Ronnie brought Mitch into the dining room and introduced him all around, including introducing Roger to Sid. Mitch said, "This evening may be more than I can take. First, my roommate and lover outs us; then I find I'm welcome in a perfectly wonderful family; then I am introduced to the iconic Sid Madison for the second time–the Sid Madison of the one man show at the Guggenheim, the most well-known art major in the history of the University of North Dakota. I think I need to sit down."

Ronnie was surprised, asking, "For the second time?"

Sid said, "I was part of the team that Liddy put together to snare this young art prodigy for the University of North Dakota. I see we succeeded."

Mitch said, "Snare?"

"Of course. Liddy saw your work on exhibit in St. Paul, found out a little more about you, and decided that she wanted you here. Some people go after star athletes. Liddy goes after stars in the arts. You, Mitch, are a star."

"I hate to admit it, but I could have been bought for a lot less than you all offered."

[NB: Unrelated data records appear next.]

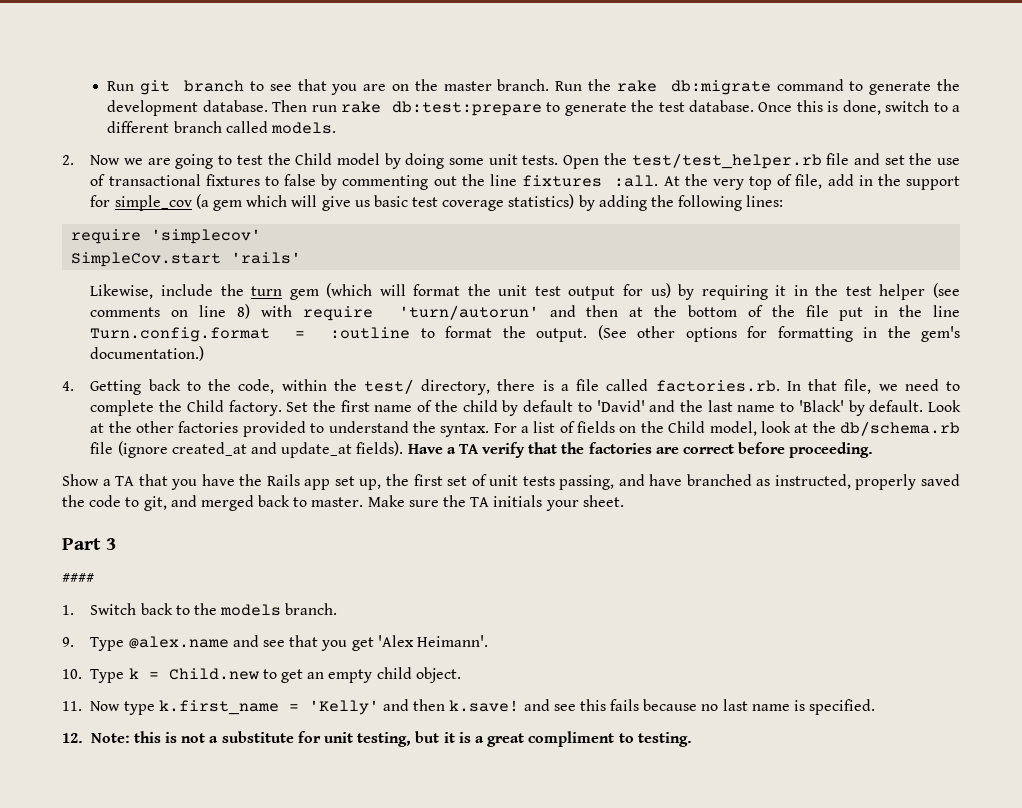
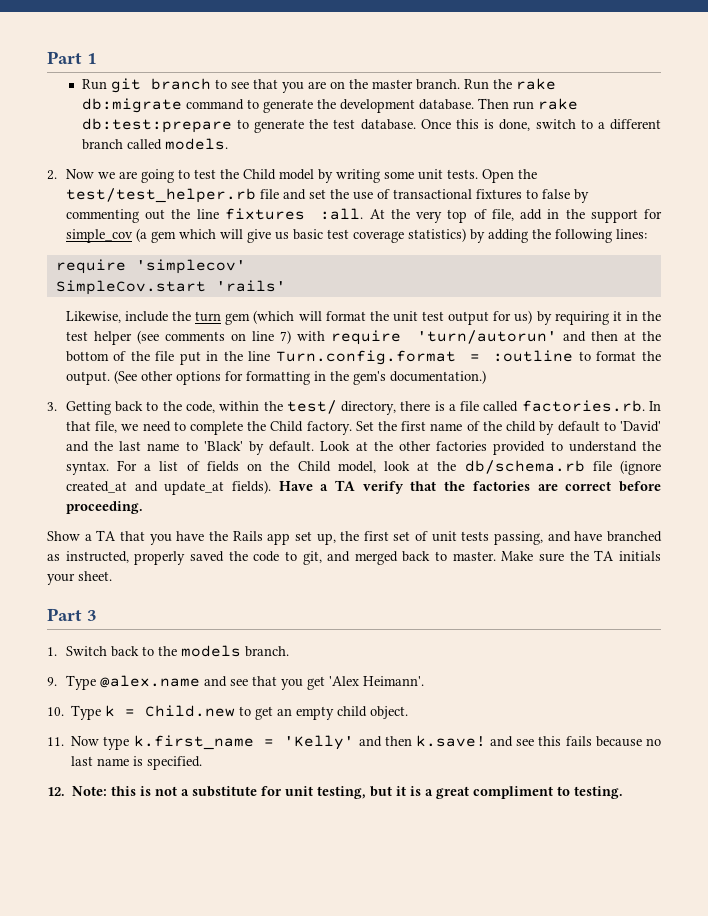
+ Part 1
- 2. Now we are going to test the Child model by doing some unit tests.
+ 2. Now we are going to test the Child model by writing some unit tests.
- Likewise, include the turn gem (which will format the unit test output for us) by requiring it in the test helper (see comments on line 8) with require 'turn/autorun' and then at the bottom of the file put in the line Turn.config.format = :outline to format the output.
+ Likewise, include the turn gem (which will format the unit test output for us) by requiring it in the test helper (see comments on line 7) with require 'turn/autorun' and then at the bottom of the file put in the line Turn.config.format = :outline to format the output.
- 4. Getting back to the code, within the test/ directory, there is a file called factories.rb. In that file, we need to complete the Child factory.
+ 3. Getting back to the code, within the test/ directory, there is a file called factories.rb. In that file, we need to complete the Child factory.
- ####

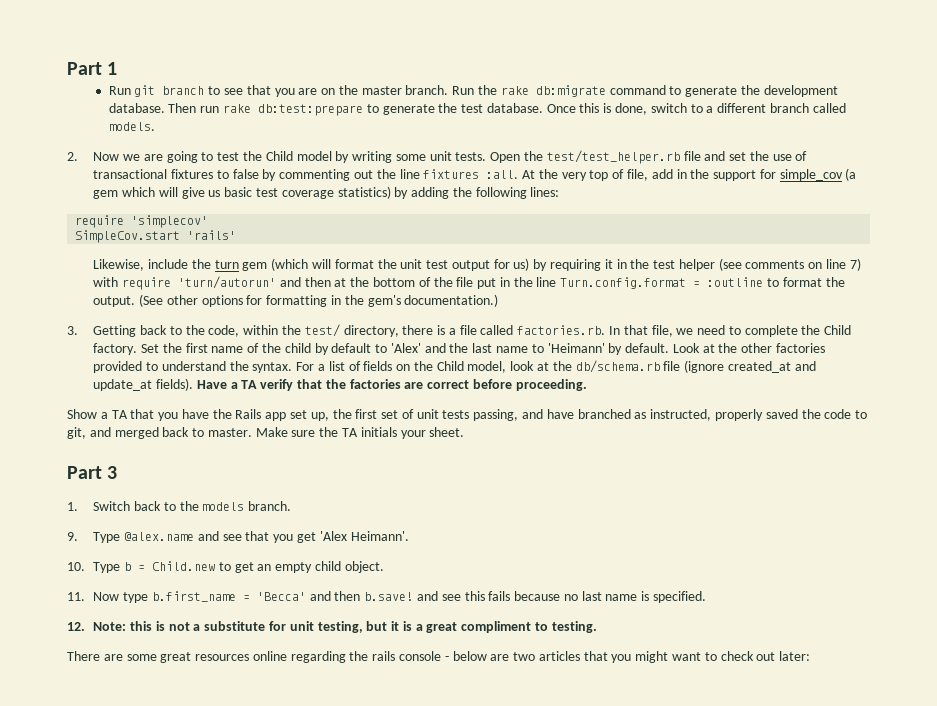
- Set the first name of the child by default to 'David' and the last name to 'Black' by default.
+ Set the first name of the child by default to 'Alex' and the last name to 'Heimann' by default.
- 10. Type k = Child.new to get an empty child object.
+ 10. Type b = Child.new to get an empty child object.
- 11. Now type k.first_name = 'Kelly' and then k.save! and see this fails because no last name is specified.
+ 11. Now type b.first_name = 'Becca' and then b.save! and see this fails because no last name is specified.
+ There are some great resources online regarding the rails console - below are two articles that you might want to check out later:

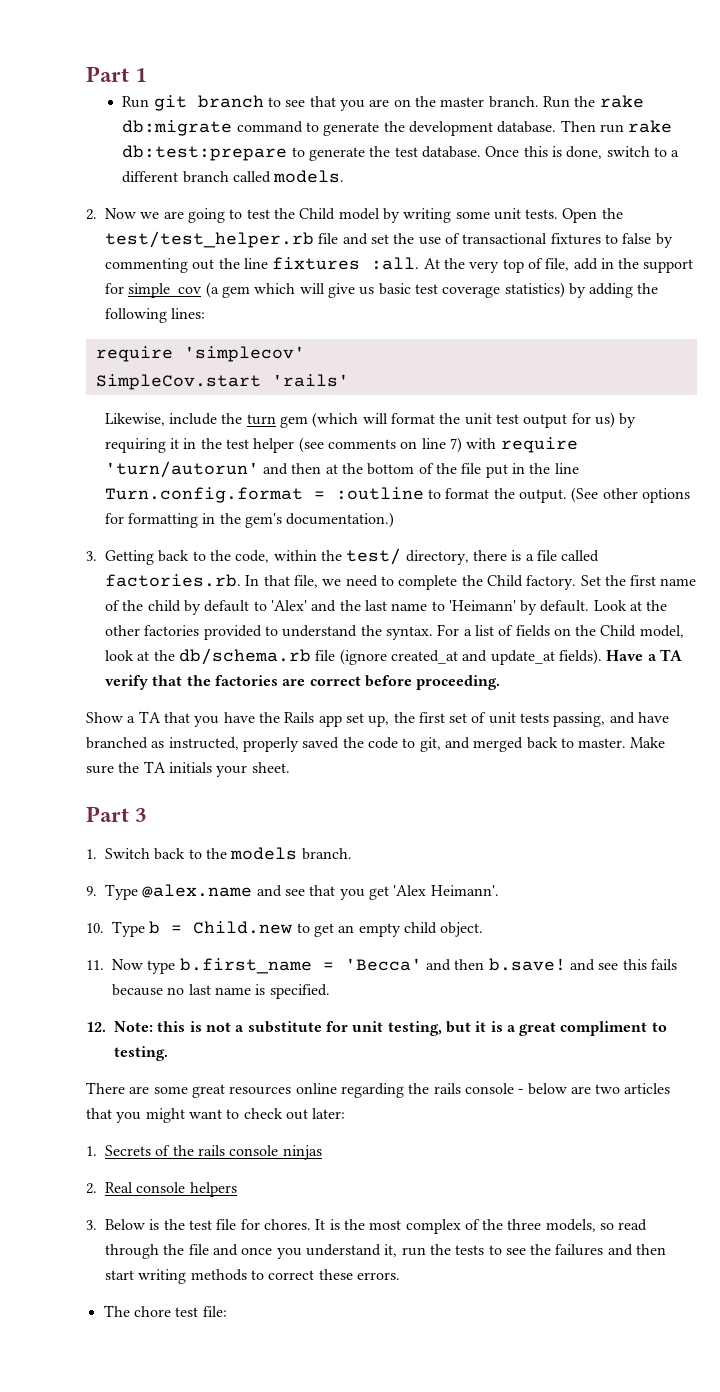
+ 1. Secrets of the rails console ninjas
+ 2. Real console helpers
+ 3. Below is the test file for chores. It is the most complex of the three models, so read through the file and once you understand it, run the tests to see the failures and then start writing methods to correct these errors.
+ The chore test file:

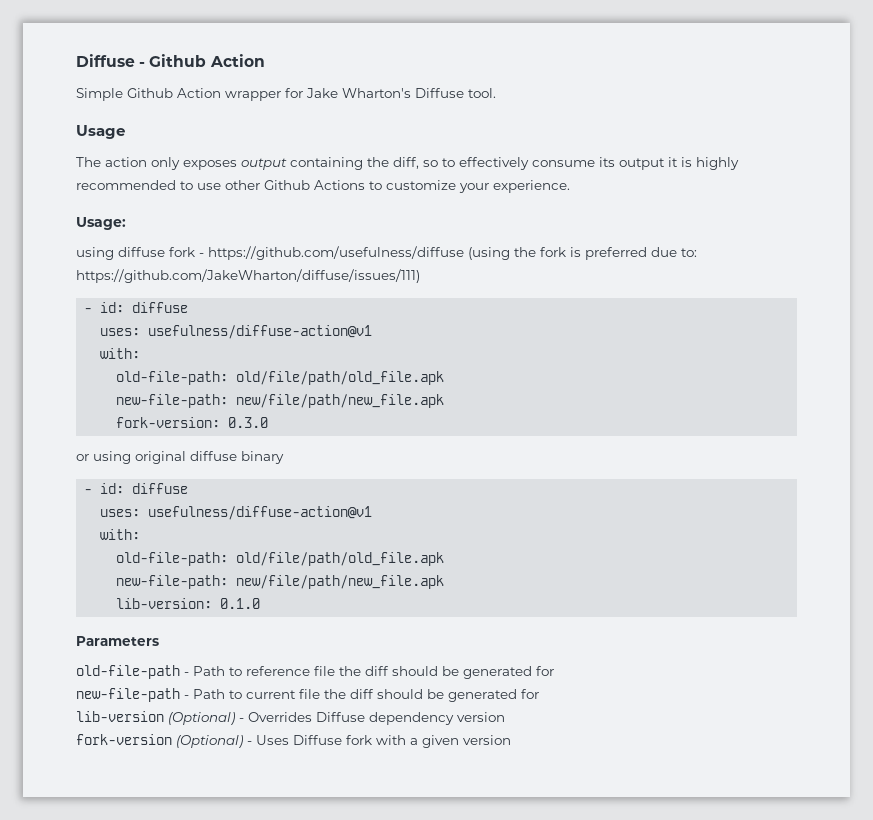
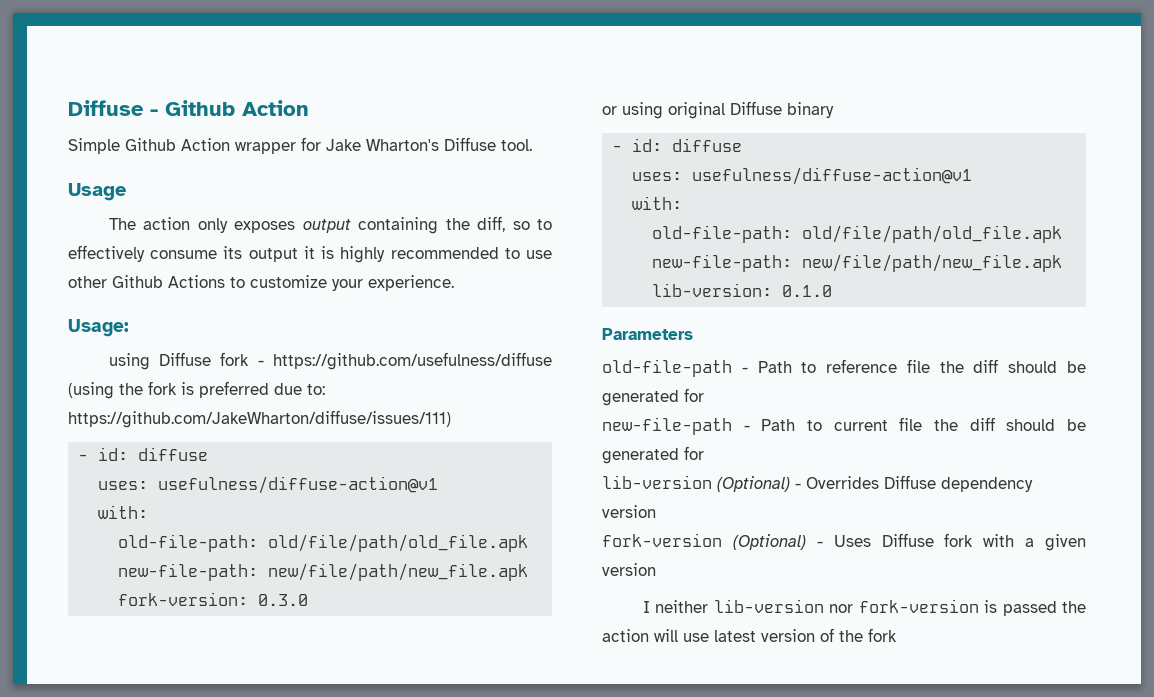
- using diffuse fork - https://github.com/usefulness/diffuse (using the fork is preferred due to: https://github.com/JakeWharton/diffuse/issues/111)
+ using Diffuse fork - https://github.com/usefulness/diffuse (using the fork is preferred due to: https://github.com/JakeWharton/diffuse/issues/111)
- or using original diffuse binary
+ or using original Diffuse binary
+ I neither lib-version nor fork-version is passed the action will use latest version of the fork

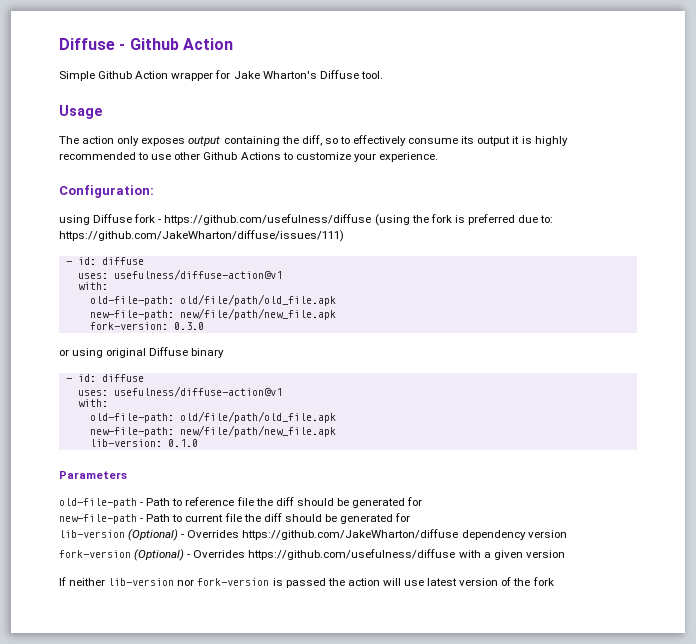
- Usage:
+ Configuration:
- lib-version (Optional) - Overrides Diffuse dependency version
+ lib-version (Optional) - Overrides https://github.com/JakeWharton/diffuse dependency version
- fork-version (Optional) - Uses Diffuse fork with a given version
+ fork-version (Optional) - Overrides https://github.com/usefulness/diffuse with a given version
- I neither lib-version nor fork-version is passed the action will use latest version of the fork
+ If neither lib-version nor fork-version is passed the action will use latest version of the fork

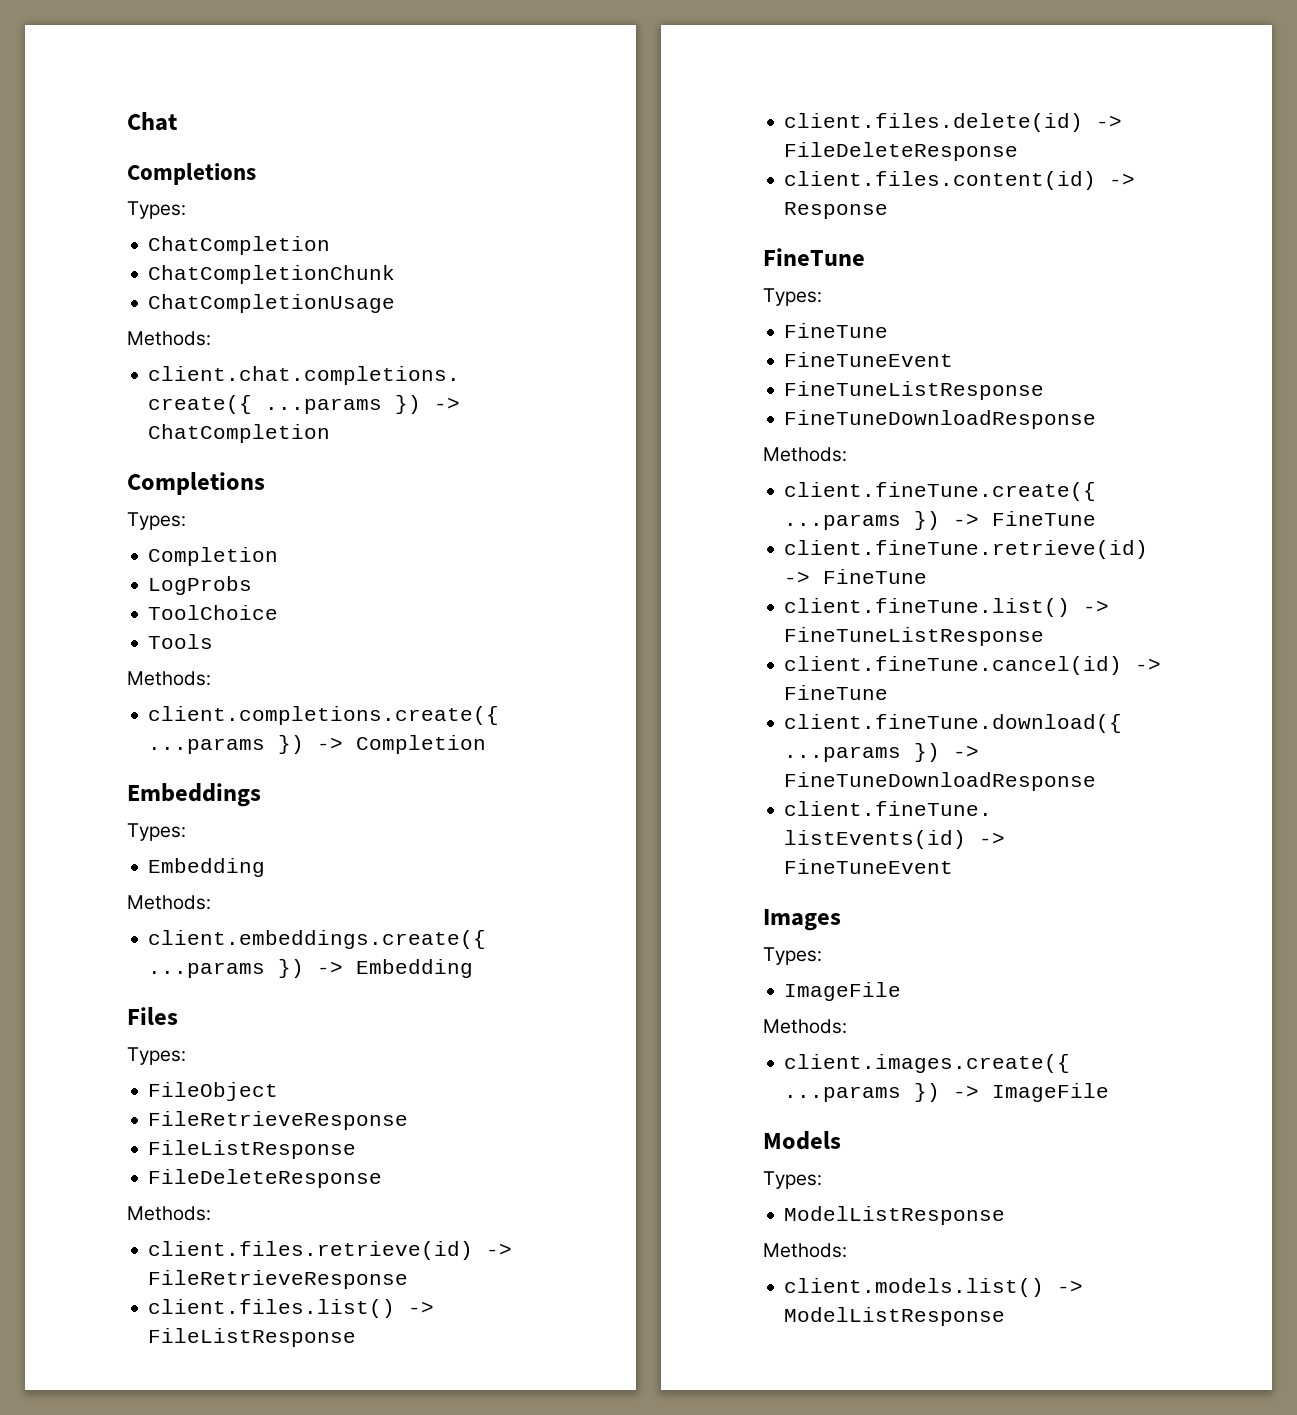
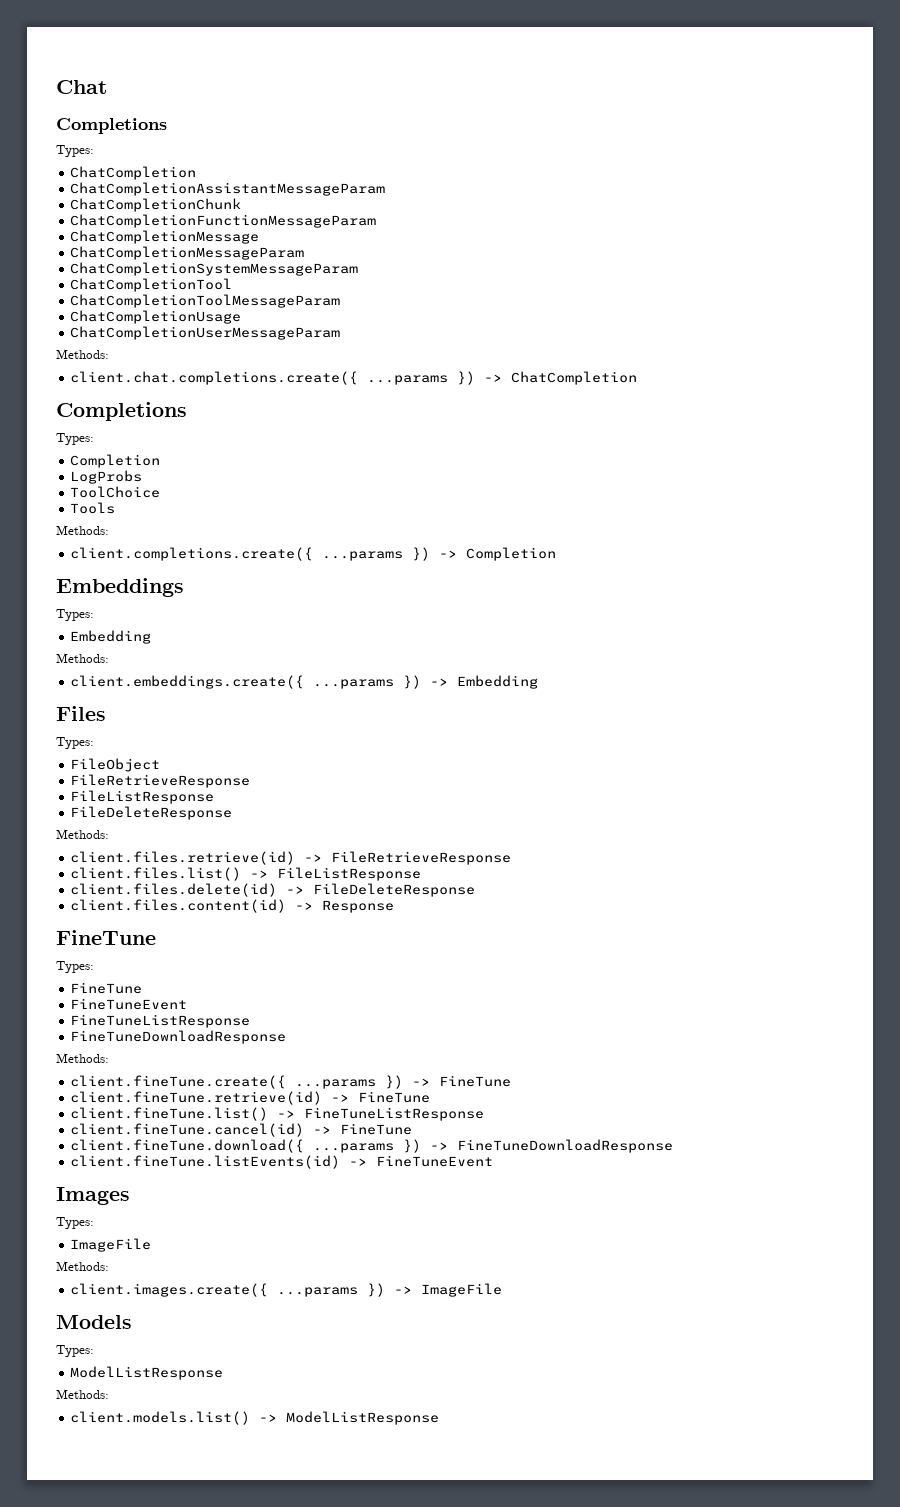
+ ChatCompletionAssistantMessageParam
+ ChatCompletionFunctionMessageParam
+ ChatCompletionMessage
+ ChatCompletionMessageParam
+ ChatCompletionSystemMessageParam
+ ChatCompletionTool
+ ChatCompletionToolMessageParam
+ ChatCompletionUserMessageParam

"We guessed that, but you got the standard Milson scholarship. It's a sweet deal, but it's intended to let us snare the cream of the crop." He turned to the others. "I guess I'm telling tales out of school, but I think Mitch knows which end is up. Now, after all that, Mitch, you must come sit here next to me."

What can I say about the rest of the evening. Perhaps calling it a "love fest" would be most descriptive. Four specific things came out of the evening. First, Mitch and Roger agreed to come back for another dinner in about a week so we could all get to know each other better. Second, Roger, Kevin and Kay agreed to meet the following Saturday to talk particle physics. Third, Sid agreed to come by the university art studio the next day and look at Mitch's work, and he invited Mitch to his home studio to "chat a little." Fourth, Cam introduced himself to Mitch, made a date for the two of them to have dinner at Jerry's, saying that the two physics widowers needed to get to know each other better.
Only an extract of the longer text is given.